Meiling took her time thinking it over. He could tell she was replaying the way Hawkins had told them about his wife’s illness. Weighing his words. Trying to discern the truth amid his lies.
“I believe she is bipolar,” Meiling finally concluded. “I’m not certain I believe everything else he said. Or that things happened the way he said. Certainly a manic cycle can drop into a suicidal one. I’ve tried to analyze his voice and decide whether he was telling the truth when he told us about that part of her cycle, but honestly, I couldn’t.”
“I know we don’t have to like a client to take the work,” Gedeon ventured aloud. “I just have this feeling he’s up to something shady.”
“I have that same feeling, Gedeon. We can find Laverne and make certain she’s fine.”
“I don’t like being used,” Gedeon objected. “He’s got an ulterior motive.”
“We don’t have to tell Hawkins we found her. Not at first, not until we figure out what he wants.”

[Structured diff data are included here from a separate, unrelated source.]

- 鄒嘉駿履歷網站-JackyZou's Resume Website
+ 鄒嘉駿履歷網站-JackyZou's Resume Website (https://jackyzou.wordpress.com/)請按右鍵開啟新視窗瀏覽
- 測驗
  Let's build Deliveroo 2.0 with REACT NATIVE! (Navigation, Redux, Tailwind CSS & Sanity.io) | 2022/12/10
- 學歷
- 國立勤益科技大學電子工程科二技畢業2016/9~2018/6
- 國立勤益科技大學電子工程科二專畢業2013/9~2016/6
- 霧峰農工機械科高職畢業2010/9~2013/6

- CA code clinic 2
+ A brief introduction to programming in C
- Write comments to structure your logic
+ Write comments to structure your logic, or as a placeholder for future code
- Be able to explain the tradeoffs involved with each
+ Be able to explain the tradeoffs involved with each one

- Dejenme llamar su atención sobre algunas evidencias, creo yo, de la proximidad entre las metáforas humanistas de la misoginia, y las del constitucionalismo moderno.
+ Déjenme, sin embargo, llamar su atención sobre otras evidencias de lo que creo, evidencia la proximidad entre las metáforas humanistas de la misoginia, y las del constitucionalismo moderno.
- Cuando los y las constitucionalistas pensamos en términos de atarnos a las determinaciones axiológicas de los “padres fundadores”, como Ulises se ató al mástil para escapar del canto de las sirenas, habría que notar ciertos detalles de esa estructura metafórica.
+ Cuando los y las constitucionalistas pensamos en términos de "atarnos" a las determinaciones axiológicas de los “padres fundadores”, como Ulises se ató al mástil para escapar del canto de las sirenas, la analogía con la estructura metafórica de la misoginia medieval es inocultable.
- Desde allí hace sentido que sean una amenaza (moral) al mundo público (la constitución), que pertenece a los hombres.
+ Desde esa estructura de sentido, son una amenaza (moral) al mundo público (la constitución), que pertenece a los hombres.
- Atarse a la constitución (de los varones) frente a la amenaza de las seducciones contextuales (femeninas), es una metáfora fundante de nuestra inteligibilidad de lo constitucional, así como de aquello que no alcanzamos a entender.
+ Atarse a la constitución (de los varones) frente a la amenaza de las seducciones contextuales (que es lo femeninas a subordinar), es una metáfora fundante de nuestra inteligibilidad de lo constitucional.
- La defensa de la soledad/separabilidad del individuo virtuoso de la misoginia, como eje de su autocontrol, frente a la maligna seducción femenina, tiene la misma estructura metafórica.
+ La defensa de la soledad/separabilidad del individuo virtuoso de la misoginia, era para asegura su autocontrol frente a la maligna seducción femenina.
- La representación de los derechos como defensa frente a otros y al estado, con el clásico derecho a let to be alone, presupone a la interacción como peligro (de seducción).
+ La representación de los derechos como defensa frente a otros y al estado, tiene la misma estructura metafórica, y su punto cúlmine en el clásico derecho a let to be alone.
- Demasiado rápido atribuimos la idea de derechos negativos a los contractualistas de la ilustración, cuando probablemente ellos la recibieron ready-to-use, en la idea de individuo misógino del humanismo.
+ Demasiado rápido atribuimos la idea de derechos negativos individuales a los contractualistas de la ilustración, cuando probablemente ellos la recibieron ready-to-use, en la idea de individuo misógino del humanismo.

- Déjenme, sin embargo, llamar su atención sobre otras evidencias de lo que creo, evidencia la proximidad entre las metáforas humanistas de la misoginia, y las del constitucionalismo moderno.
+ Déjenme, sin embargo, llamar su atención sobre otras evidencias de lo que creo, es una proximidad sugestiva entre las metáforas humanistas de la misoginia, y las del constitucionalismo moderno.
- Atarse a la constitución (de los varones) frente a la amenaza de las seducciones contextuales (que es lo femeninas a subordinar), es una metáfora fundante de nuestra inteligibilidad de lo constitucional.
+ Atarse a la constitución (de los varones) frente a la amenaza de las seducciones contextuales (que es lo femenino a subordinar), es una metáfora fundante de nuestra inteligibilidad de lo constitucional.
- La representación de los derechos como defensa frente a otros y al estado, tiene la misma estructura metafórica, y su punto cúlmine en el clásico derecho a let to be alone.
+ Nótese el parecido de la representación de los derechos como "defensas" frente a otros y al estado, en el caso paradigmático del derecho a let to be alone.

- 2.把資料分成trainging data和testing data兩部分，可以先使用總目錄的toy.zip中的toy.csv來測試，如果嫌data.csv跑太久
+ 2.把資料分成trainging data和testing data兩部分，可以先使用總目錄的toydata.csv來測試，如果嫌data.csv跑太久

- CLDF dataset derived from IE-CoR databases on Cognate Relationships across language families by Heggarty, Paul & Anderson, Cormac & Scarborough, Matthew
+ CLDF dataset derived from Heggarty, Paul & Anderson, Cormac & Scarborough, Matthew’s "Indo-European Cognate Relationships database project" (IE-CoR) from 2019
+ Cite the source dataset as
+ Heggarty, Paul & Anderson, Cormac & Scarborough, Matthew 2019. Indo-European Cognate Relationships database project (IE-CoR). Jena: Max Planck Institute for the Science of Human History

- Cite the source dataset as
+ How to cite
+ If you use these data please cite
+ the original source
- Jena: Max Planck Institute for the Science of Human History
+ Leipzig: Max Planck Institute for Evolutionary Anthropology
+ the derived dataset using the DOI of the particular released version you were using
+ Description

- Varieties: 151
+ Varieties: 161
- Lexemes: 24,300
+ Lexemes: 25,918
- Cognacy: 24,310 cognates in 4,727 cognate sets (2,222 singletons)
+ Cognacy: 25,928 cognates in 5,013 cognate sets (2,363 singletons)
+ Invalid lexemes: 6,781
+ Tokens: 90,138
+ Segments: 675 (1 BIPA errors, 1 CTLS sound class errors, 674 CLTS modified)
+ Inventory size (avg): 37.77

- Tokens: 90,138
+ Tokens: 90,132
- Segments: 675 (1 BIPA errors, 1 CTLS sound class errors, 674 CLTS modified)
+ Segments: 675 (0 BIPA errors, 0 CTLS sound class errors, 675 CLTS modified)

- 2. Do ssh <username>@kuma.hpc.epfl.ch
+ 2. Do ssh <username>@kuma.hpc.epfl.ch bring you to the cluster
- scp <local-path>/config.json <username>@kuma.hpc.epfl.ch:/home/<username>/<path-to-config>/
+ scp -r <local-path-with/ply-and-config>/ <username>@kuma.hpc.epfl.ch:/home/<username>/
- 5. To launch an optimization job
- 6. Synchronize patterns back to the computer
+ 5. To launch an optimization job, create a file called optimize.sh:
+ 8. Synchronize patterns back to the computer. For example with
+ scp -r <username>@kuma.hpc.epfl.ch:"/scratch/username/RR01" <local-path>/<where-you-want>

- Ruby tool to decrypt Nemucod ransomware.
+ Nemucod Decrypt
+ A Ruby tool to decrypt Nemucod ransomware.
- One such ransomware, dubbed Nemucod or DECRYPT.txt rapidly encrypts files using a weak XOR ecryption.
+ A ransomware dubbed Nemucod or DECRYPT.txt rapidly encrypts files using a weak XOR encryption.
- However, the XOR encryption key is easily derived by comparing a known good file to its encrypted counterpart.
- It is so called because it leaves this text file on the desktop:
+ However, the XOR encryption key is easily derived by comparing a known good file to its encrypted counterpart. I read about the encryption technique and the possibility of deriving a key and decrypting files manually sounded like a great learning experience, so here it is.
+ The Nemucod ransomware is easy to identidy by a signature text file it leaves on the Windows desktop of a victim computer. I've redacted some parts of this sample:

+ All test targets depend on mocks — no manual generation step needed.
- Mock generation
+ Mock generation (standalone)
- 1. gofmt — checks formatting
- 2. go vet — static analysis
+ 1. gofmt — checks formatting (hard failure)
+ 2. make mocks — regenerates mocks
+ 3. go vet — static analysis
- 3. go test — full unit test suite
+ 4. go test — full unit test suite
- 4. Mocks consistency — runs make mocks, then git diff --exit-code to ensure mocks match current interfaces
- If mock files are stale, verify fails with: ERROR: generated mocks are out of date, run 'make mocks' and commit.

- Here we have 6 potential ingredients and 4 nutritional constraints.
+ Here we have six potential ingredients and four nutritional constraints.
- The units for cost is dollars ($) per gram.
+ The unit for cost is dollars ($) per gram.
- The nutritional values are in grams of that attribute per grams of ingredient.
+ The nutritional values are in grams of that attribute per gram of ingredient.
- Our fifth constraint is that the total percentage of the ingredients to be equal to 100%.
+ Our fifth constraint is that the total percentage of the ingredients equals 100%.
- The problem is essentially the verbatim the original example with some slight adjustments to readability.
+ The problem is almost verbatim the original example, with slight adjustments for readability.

Soft music flooded the car as they made their way back to his house. He easily drove the car into the garage. He turned off the ignition and they sat listening to the insects rather than the soft strains of instruments.
“He isn’t in love with her,” Gedeon announced abruptly, turning toward her in the close confines of the car. “He was all over you. A man who is desperately worried about his missing wife, the one he loves more than life itself, doesn’t stare with lust at another woman.”
Meiling drew little circles on top of her thigh. “Gedeon, the truth is, neither one of us knows that much about love. How do you know whether a man can love one woman and lust after another? We don’t.”
“That’s not true, Meiling. You don’t remember your family, but I do. I remember my parents. I remember my siblings. My mother. The beauty of her. The softness inher eyes when she looked at me. The softness in my heart when I looked at her. I know what love is.”
Her dark eyes went liquid—that melting chocolate that turned his insides to mush. She shook her head. “Honey, that’s the love for family. It isn’t the same as love for your woman. You haven’t experienced that. For all you know, Hawkins can love his wife and still crave other women. Look at all the men who have affairs. Do you think that none of them love their wives?”
“No, I don’t think they do. I think they love themselves,” Gedeon replied. “It’s an ego thing, at least when I’ve worked cases involving cheaters. That’s been the case every time whether it’s been a man or a woman doing the cheating.”
“Maybe they aren’t cut out for a relationship,” she ventured.